Ida B. Wells-Barnett Distinguished Lecture Series
About the 2013-2014 Lecturers
Dr. Evelynn Hammonds, C'76, Ponders Sexuality and Politics of Black Women's Bodies
Author and physicist Evelynn Hammonds, Ph.D., C'76, served as the opening speaker for the 2013-2014 Spelman College Ida B. Wells-Barnett Distinguished Lecture Series on Monday, Sept. 16, at 6 p.m. in the NASA auditorium at Spelman.
Dr. Hammonds is the Barbara Gutmann Rosenkratz Professor of History of Science and professor of African and African-American Studies at Harvard University. This year's multidisciplinary theme, Black (W)holes and Geometry: The Politics of Black Women's Bodies, is inspired by Dr. Hammonds' 1994 article, Black (W)holes and the Geometry of Black Female Sexuality, and the work of Dorothy Roberts, J.D., professor of law, sociology and civil rights.

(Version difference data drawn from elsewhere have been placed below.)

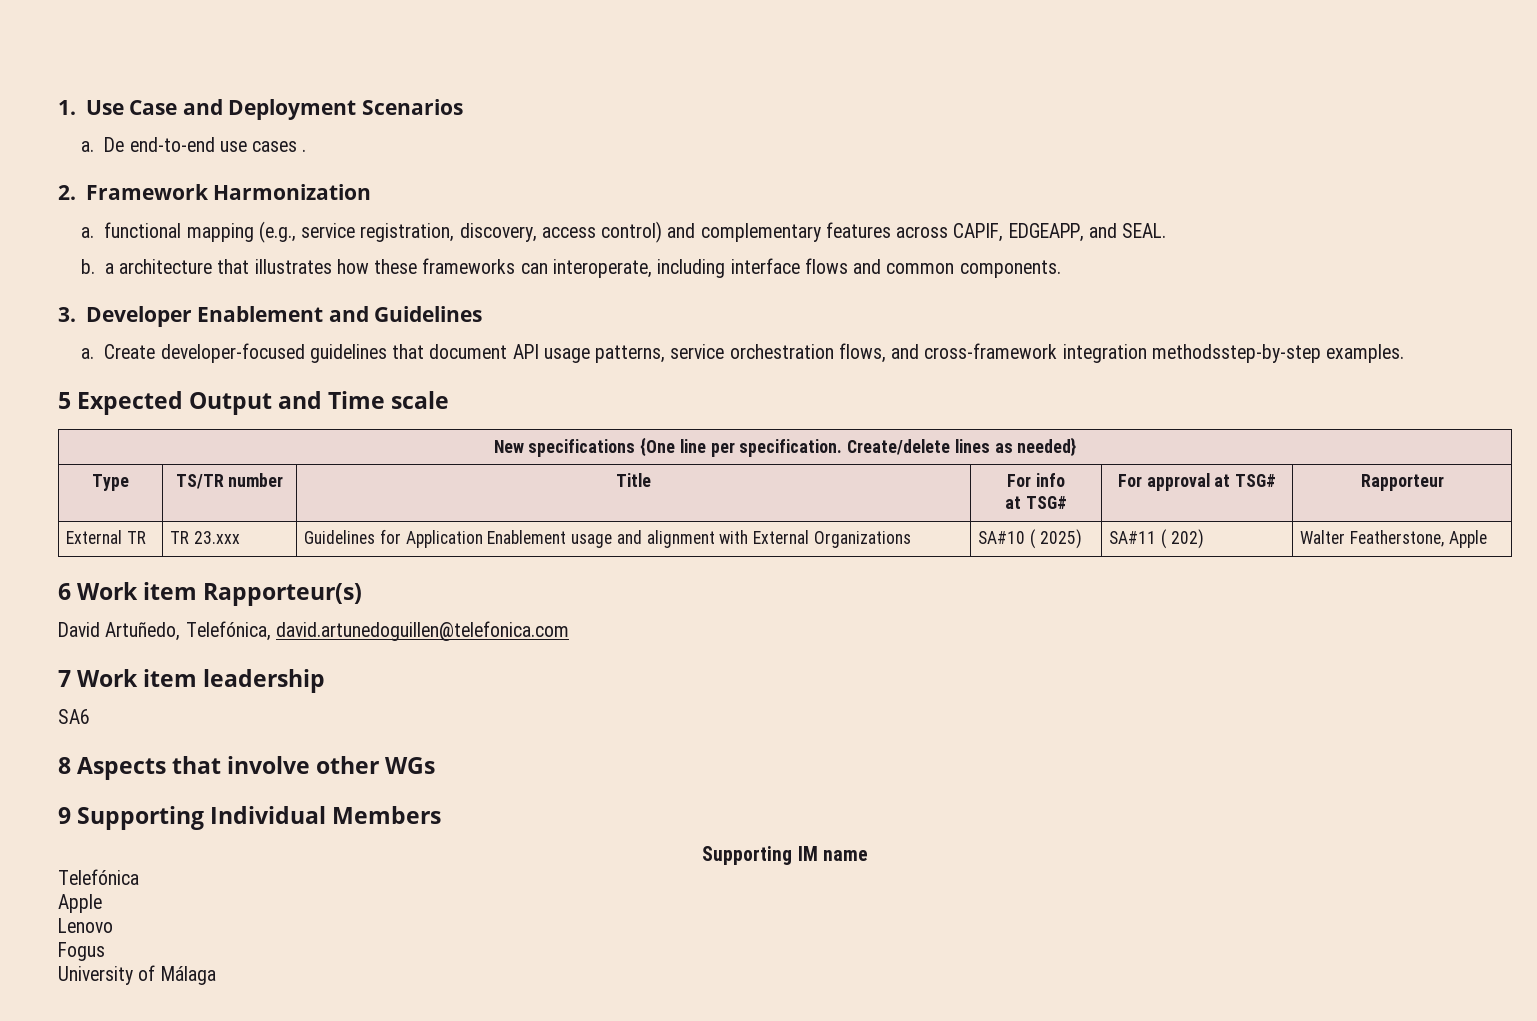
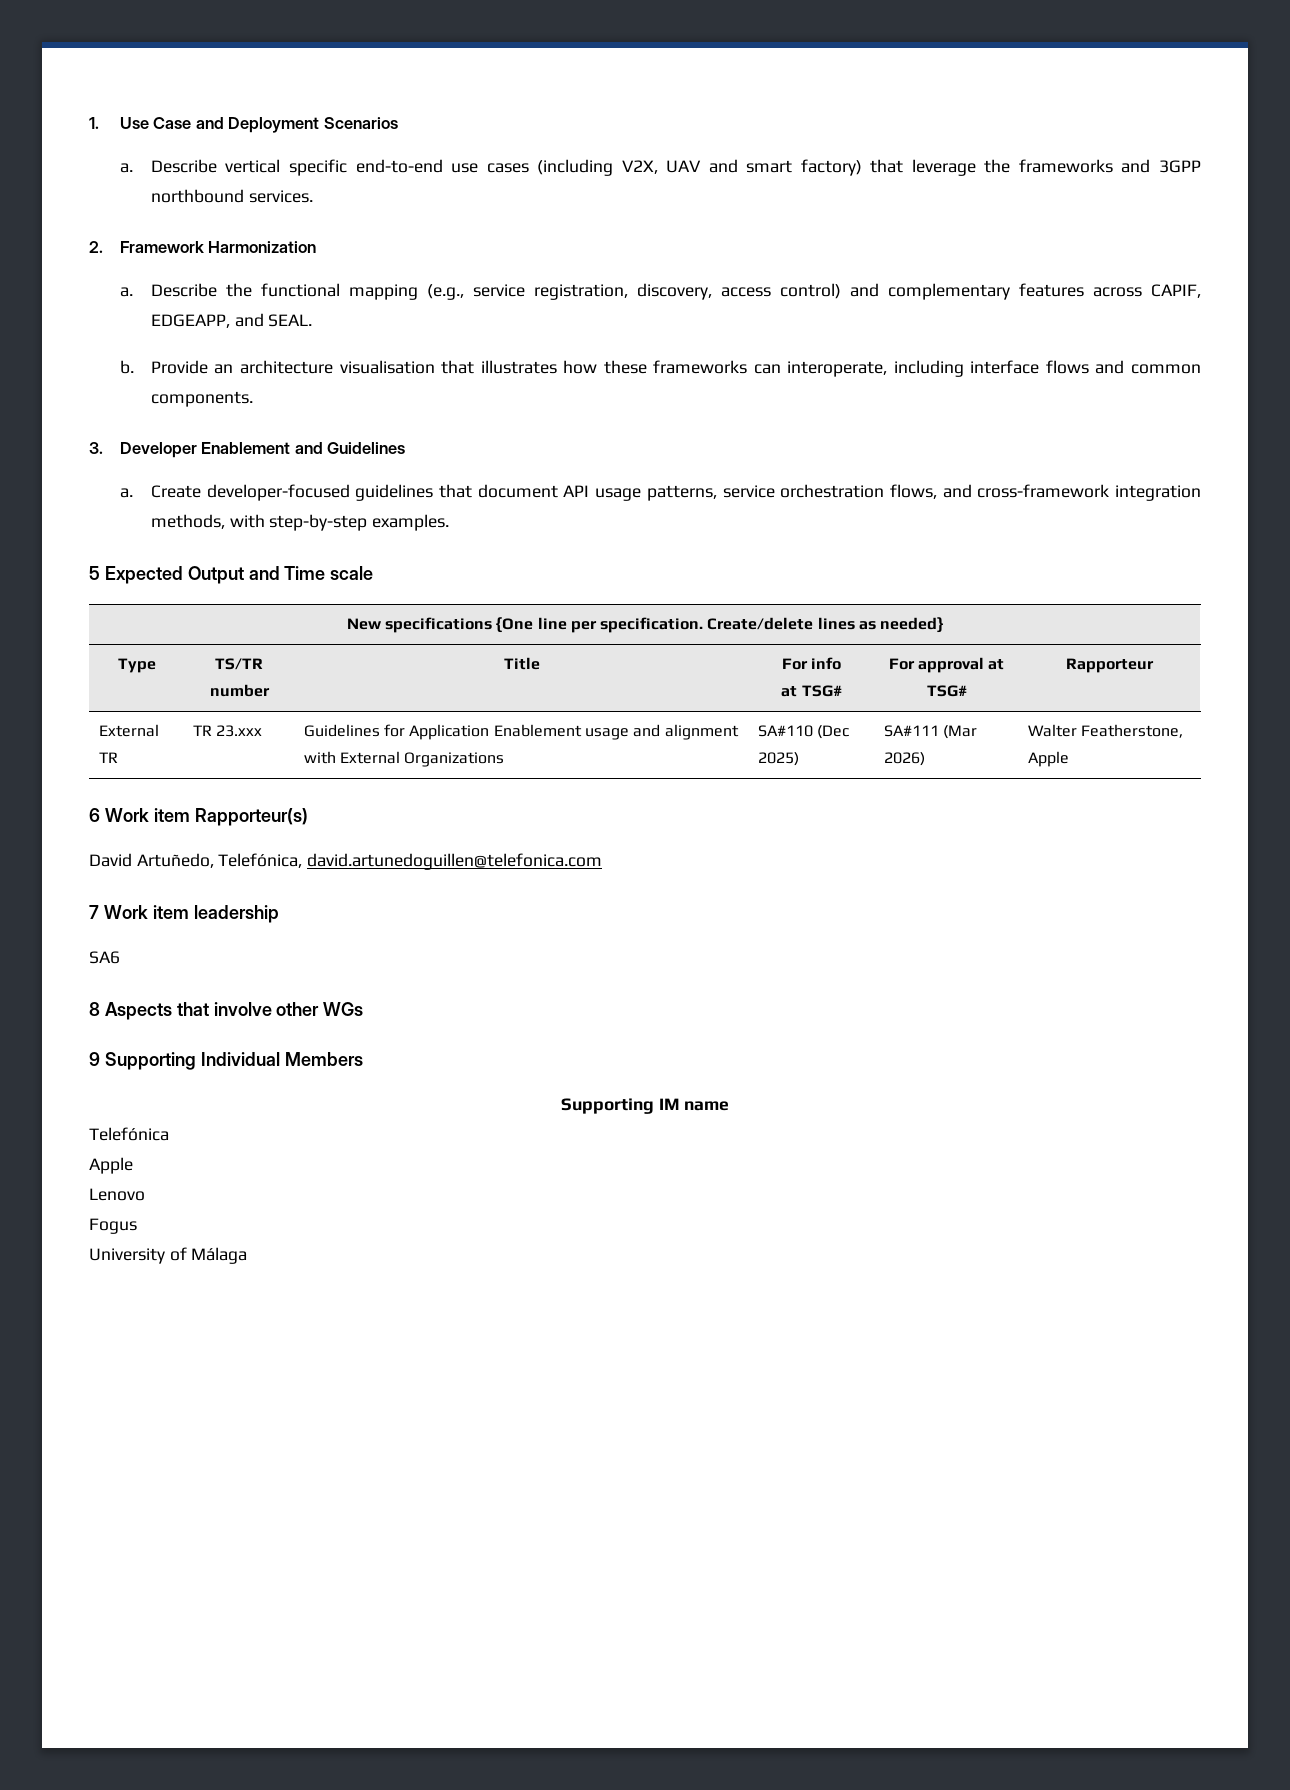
- De end-to-end use cases .
+ Describe vertical specific end-to-end use cases (including V2X, UAV and smart factory) that leverage the frameworks and 3GPP northbound services.
- a. functional mapping (e.g., service registration, discovery, access control) and complementary features across CAPIF, EDGEAPP, and SEAL.
+ a. Describe the functional mapping (e.g., service registration, discovery, access control) and complementary features across CAPIF, EDGEAPP, and SEAL.
- b. a architecture that illustrates how these frameworks can interoperate, including interface flows and common components.
+ b. Provide an architecture visualisation that illustrates how these frameworks can interoperate, including interface flows and common components.
- Create developer-focused guidelines that document API usage patterns, service orchestration flows, and cross-framework integration methodsstep-by-step examples.
+ Create developer-focused guidelines that document API usage patterns, service orchestration flows, and cross-framework integration methods, with step-by-step examples.
- External TR | TR 23.xxx | Guidelines for Application Enablement usage and alignment with External Organizations | SA#10 ( 2025) | SA#11 ( 202) | Walter Featherstone, Apple
+ External TR | TR 23.xxx | Guidelines for Application Enablement usage and alignment with External Organizations | SA#110 (Dec 2025) | SA#111 (Mar 2026) | Walter Featherstone, Apple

The theme serves as the intellectual umbrella under which public lectures, discussion groups and other events will be focused throughout the year.

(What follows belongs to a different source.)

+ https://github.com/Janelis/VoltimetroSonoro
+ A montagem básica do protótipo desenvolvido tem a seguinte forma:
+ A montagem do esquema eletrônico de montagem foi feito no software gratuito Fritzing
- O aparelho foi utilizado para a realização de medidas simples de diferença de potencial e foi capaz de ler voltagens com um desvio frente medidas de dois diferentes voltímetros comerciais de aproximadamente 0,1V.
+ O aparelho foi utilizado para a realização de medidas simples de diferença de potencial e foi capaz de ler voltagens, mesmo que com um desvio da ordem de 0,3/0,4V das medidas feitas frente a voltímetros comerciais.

Other featured speakers include Deborah Willis, Ph.D., university professor and chair of the Department of Photography and Imaging at the Tisch School of the Arts at New York University; Kimberlé Crenshaw, J.D., distinguished professor of law; and Dorothy Roberts, J.D., professor of law, sociology and civil rights, Penn Integrates Knowledge Professor, University of Pennsylvania.
Dr. Hammonds also served as Harvard University’s first senior vice provost for Faculty Development and Diversity beginning in July 2005. She joined the Faculty of Arts and Sciences in 2002 after teaching at the Massachusetts Institute of Technology, where she was the founding director of the Center for the Study of Diversity in Science, Technology and Medicine. Her scholarly interests include the history of scientific, medical, and sociopolitical concepts of race, the history of disease and public health, gender in science and medicine, and African-American history.

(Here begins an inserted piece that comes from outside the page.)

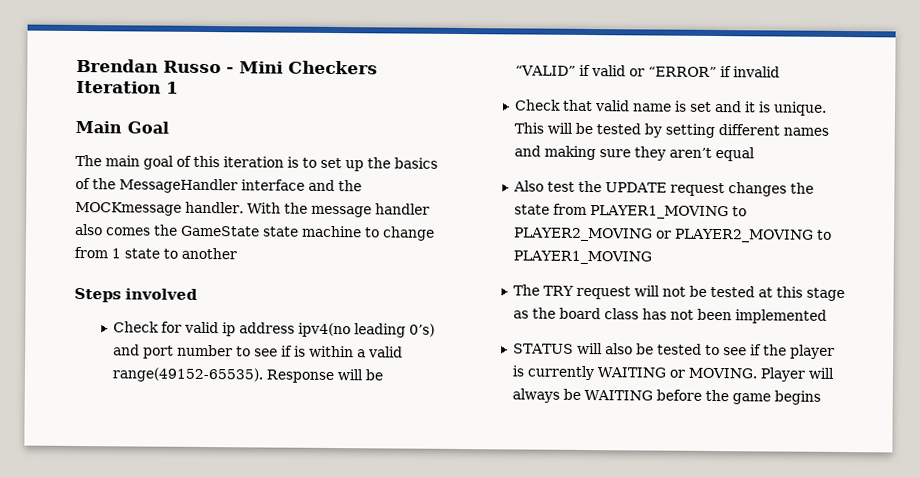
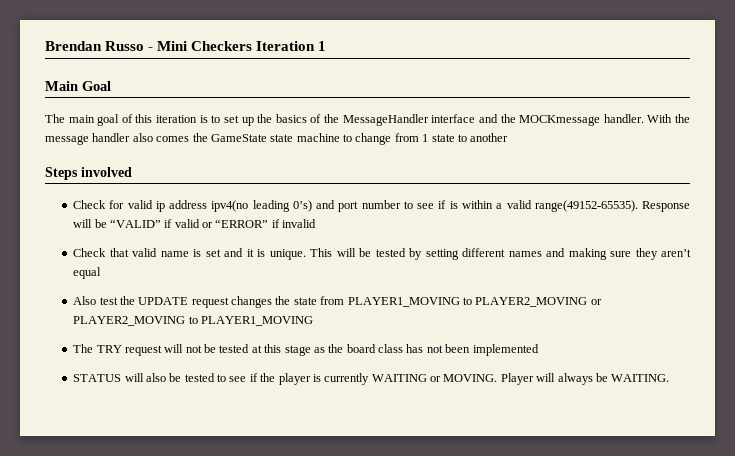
- Player will always be WAITING before the game begins
+ Player will always be WAITING.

She is the author of “Childhood's Deadly Scourge: The Campaign to Control Diphtheria in New York City, 1880-1930” and many scholarly articles. She received her bachelor's degree in physics from Spelman College, a bachelor's degree in electrical engineering from Georgia Institute of Technology, a master’s degree in physics from MIT, and a Ph.D. in the history of science from Harvard. A member of numerous boards, Dr. Hammonds was named a fellow of the Association of Women in Science. She serves on the Committee on Equal Opportunities in Science and Engineering, the congressionally mandated advising committee to the National Science Foundation.